– Вот! Так! И лежи! А я пойду грибы дособеру, а заодно мышью травку гляну! Моё слово – через неделю на обеих ногах пойдёшь!

Однако поиски ничего не дали: прочесав половину леса, падая от усталости, Устинья вернулась вечером к поляне с пустыми руками. Нужная травка не росла здесь ни при болоте, ни в овраге, ни в заросшей папоротниками низине.

– Как же быть теперь-то, Устя Даниловна? – спокойно спросил Антип, но по глубоко прорезавшей лоб морщине видно было, чего стоит парню это спокойствие. Ефим и вовсе ничего не говорил: сидел рядом со всхлипывающей Танькой и с отвращением поглядывал на её замотанную ногу.

– Что поделать, Антип Прокопьич, обождать придётся, – отрывисто проговорила Устинья. – Даст бог, обойдётся и так. Завтра пойду ещё поищу.

Однако не обошлось. Нужная травка не нашлась, несмотря на все усилия Устиньи. Её тайные страхи, о которых она побоялась сказать, сбылись: подружкина нога распухла и загноилась. К вечеру Таньку уже кидало в жар. Она плакала, просила то пить, то хлебца, пусть даже из коры с лебедой, то домой, в Болотеево, и пусть хоть секут насмерть, хоть на воротах вешают… Устинья подносила к обмётанным губам подруги берестяной ковшик с водой, тревожно смотрела на парней. Те отвечали ей такими же взволнованными взглядами. Было очевидно: в ближайшее время продолжить путь не удастся. К счастью, у них был котелок, и Устя уже чуть ли не добрым словом вспоминала разбойника Ярьку, оставившего им такую ценную вещь. В прокопчённой посудине теперь готовились и грибная похлёбка пополам с травой, и отвары от лихорадки, и травяная мазь для лечения. Парни на скорую руку сметали из веток и лапника шалаш, перед которым постоянно дымили угли. Костёр, впрочем, не спасал: сырой, пронизывающий холод преследовал путешественников и днём и ночью. Они уходили из родного Болотеева тёплым августом, уходили в чём были, и только у Антипа был суконный малахай, подаренный отцом Никодимом. Теперь под этим малахаем по ночам вдвоём дрожали Устинья и Танька. Парни мёрзли в рубахах. Раньше этого холода можно было не замечать из-за бодрой ходьбы по дороге и из-за чугунного, мёртвого сна по ночам. Теперь же идти было некуда, занять себя нечем, разговаривать не хотелось, и в голову против воли лезли тяжёлые безнадёжные мысли.
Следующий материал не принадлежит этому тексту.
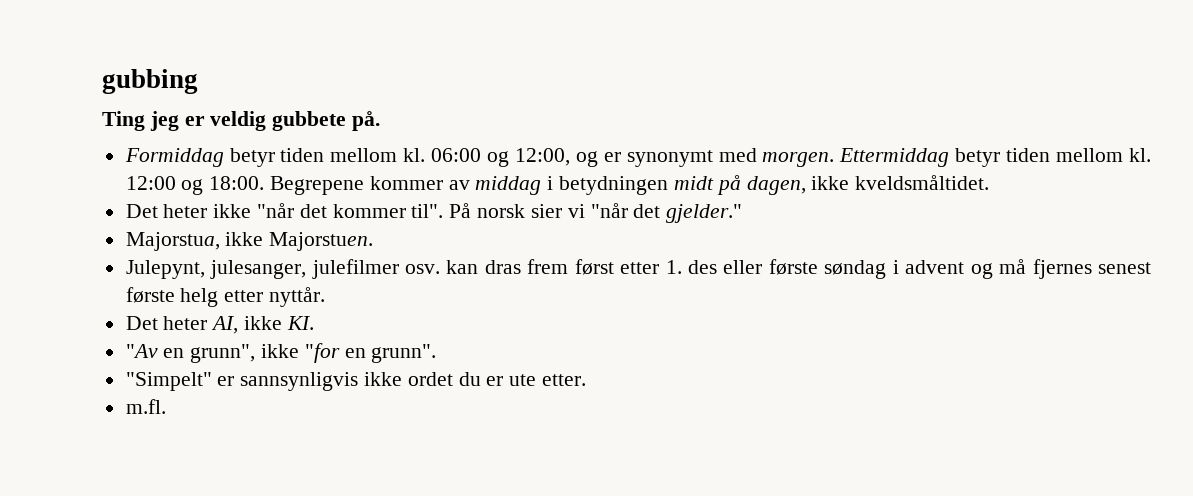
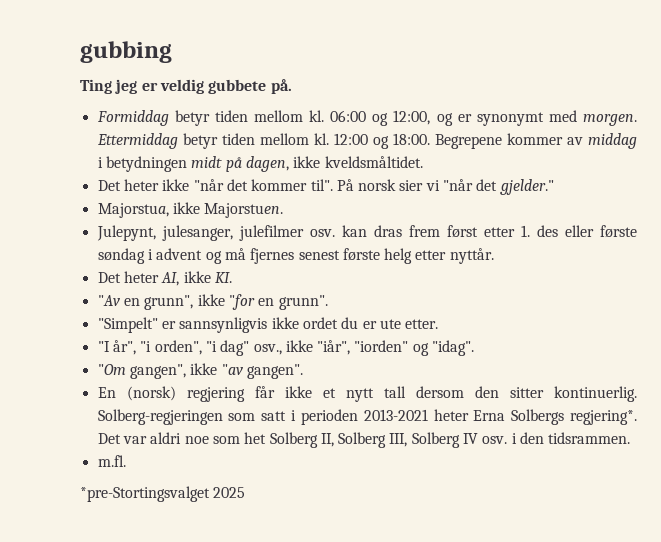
+ "I år", "i orden", "i dag" osv., ikke "iår", "iorden" og "idag".
+ "Om gangen", ikke "av gangen".
+ En (norsk) regjering får ikke et nytt tall dersom den sitter kontinuerlig. Solberg-regjeringen som satt i perioden 2013-2021 heter Erna Solbergs regjering*. Det var aldri noe som het Solberg II, Solberg III, Solberg IV osv. i den tidsrammen.
+ *pre-Stortingsvalget 2025

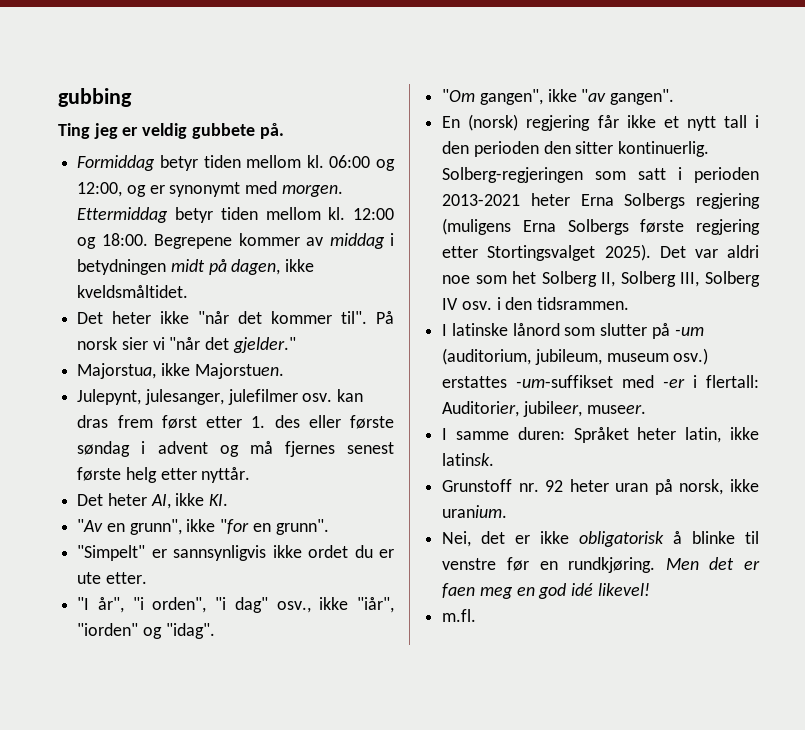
- En (norsk) regjering får ikke et nytt tall dersom den sitter kontinuerlig.
+ En (norsk) regjering får ikke et nytt tall i den perioden den sitter kontinuerlig.
- Solberg-regjeringen som satt i perioden 2013-2021 heter Erna Solbergs regjering*.
+ Solberg-regjeringen som satt i perioden 2013-2021 heter Erna Solbergs regjering (muligens Erna Solbergs første regjering etter Stortingsvalget 2025).
+ I latinske lånord som slutter på -um (auditorium, jubileum, museum osv.) erstattes -um-suffikset med -er i flertall: Auditorier, jubileer, museer.
+ I samme duren: Språket heter latin, ikke latinsk.
+ Grunstoff nr. 92 heter uran på norsk, ikke uranium.
+ Nei, det er ikke obligatorisk å blinke til venstre før en rundkjøring. Men det er faen meg en god idé likevel!
- *pre-Stortingsvalget 2025

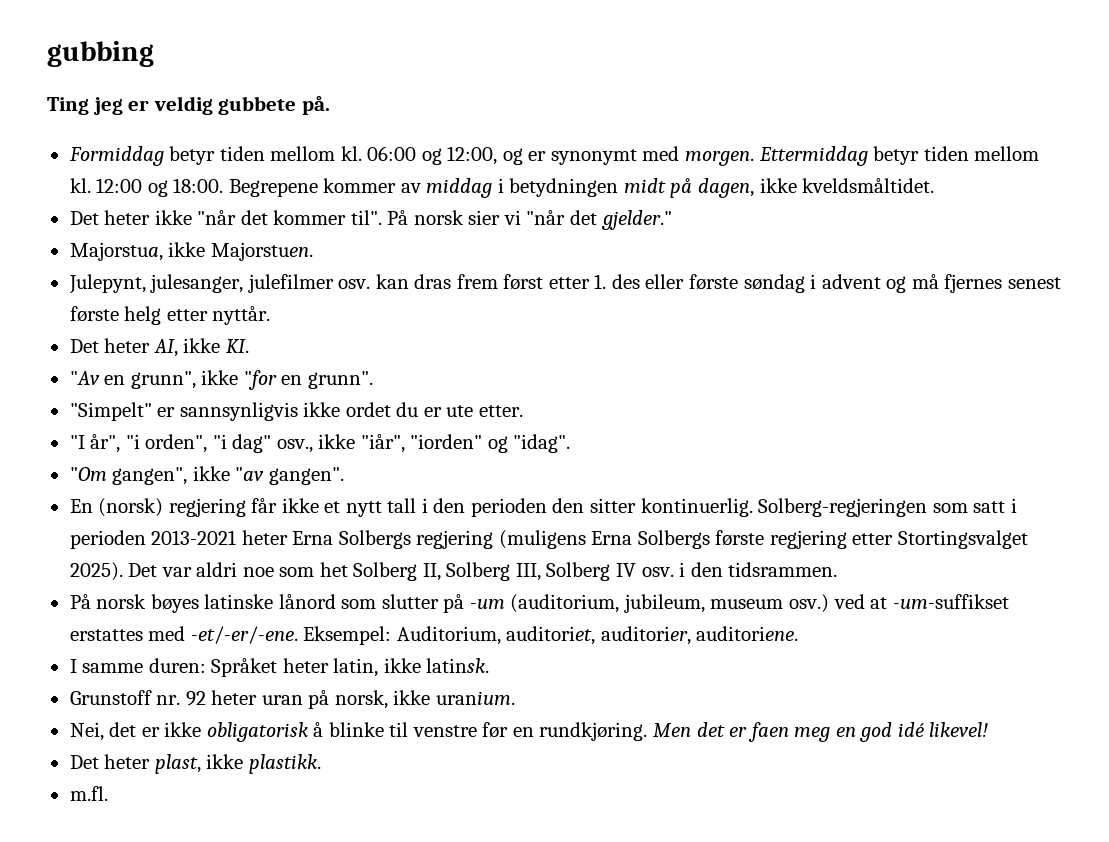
- I latinske lånord som slutter på -um (auditorium, jubileum, museum osv.) erstattes -um-suffikset med -er i flertall: Auditorier, jubileer, museer.
+ På norsk bøyes latinske lånord som slutter på -um (auditorium, jubileum, museum osv.) ved at -um-suffikset erstattes med -et/-er/-ene. Eksempel: Auditorium, auditoriet, auditorier, auditoriene.
+ Det heter plast, ikke plastikk.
А осень между тем вступала в свои права, поливая поредевший стылый лес ледяным дождём, давя сверху свинцовыми тяжкими тучами. Давно было не слышно птиц. Устя опасалась появления злых лесных кабанов, против которых у путешественников не было ничего, кроме рогатины. Однажды на рассвете к их шалашу вдруг вылез, ломая сухостой, огромный бурый медведь. Парни спали; Устинья, копошившаяся у углей, замерла, сделала знак Таньке, уже открывшей рот для истошного вопля, и, стараясь не шевелиться, тихонько сказала:

– Не шали, Михайло Потапыч, сделай милость! Мы твоего не возьмём, и ты нас не тронь. Ненадолго мы здесь, уйдём скоро.

Медведь взглянул на неё, казалось, с недоумением. Затем мотнул огромной мохнатой головой и вперевалку удалился в лес. Полумёртвая от страха Танька ничком повалилась на подстилку из лапника. Устинья глубоко вздохнула и принялась перебирать собранные накануне грибы, стараясь, чтобы подружка не заметила, как трясутся у неё руки. «Уходить надо… Ох, уходить… Скоро ещё волков леший принесёт! А как уходить-то?! О-о, будь она проклята, доля наша!»

День шёл за днём. Таньке лучше не делалось. Вдобавок кончилась хранимая как зеница ока соль, и хлебать пустое грибное варево стало невмоготу даже Устинье. Парни, привыкшие к постоянной работе, теперь маялись от безделья. Кроме сбора дров и поиска орехов по кустам, заняться им было нечем. Антип изредка вырезал ножом из сучков смешных зверьков, стараясь позабавить совсем павшую духом Таньку. Однажды он отыскал в лесу старую толстую липу, надрал лыка и сплёл несколько пар лаптей для девок. Лапти, однако, пока были ни к чему: Танька не могла ступить и шагу, а Устя привыкла до самых заморозков бегать по лесу босиком. Однако за лапти поблагодарила: впереди ещё была долгая дорога.